*Collection entries*
______________________________

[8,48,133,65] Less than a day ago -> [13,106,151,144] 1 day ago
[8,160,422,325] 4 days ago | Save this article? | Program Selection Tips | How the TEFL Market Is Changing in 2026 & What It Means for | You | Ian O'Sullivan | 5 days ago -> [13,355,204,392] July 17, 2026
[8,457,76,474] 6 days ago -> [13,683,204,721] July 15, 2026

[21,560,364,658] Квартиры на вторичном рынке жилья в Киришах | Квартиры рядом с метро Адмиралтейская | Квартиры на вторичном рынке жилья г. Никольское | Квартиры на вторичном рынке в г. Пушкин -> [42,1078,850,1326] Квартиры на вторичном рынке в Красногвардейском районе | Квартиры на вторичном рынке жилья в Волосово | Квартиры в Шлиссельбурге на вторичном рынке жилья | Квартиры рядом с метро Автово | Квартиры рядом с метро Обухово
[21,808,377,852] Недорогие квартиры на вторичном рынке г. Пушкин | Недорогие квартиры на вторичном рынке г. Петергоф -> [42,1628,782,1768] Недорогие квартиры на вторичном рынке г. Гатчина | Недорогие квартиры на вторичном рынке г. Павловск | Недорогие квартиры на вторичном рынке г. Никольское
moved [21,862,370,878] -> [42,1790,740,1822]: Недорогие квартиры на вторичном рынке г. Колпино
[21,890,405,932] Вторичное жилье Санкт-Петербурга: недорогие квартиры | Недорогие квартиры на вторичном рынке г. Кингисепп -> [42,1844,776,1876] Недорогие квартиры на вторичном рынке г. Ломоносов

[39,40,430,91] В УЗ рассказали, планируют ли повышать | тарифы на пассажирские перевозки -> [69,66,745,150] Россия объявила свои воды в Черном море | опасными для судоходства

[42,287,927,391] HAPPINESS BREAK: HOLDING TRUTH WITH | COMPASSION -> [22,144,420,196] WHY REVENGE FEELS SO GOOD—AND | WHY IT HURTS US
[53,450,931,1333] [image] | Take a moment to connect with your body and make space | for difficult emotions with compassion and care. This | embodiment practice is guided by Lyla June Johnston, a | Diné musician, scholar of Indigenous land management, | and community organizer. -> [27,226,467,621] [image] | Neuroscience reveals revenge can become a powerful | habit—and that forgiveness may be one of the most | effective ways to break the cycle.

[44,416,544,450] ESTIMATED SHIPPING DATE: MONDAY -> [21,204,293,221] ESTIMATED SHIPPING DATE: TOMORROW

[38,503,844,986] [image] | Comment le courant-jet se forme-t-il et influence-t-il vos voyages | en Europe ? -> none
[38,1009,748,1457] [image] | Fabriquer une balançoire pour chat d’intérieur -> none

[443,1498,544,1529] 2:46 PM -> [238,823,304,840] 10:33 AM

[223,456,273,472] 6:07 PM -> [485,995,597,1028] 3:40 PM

______________________________

*PROBLEM STATEMENT*
Restate word for word the lines above, beginning with the one that contains "[443,1498,544,1529] 2:46 PM" and ending with the last line.

*FINISHED TASK*
[443,1498,544,1529] 2:46 PM -> [238,823,304,840] 10:33 AM

[223,456,273,472] 6:07 PM -> [485,995,597,1028] 3:40 PM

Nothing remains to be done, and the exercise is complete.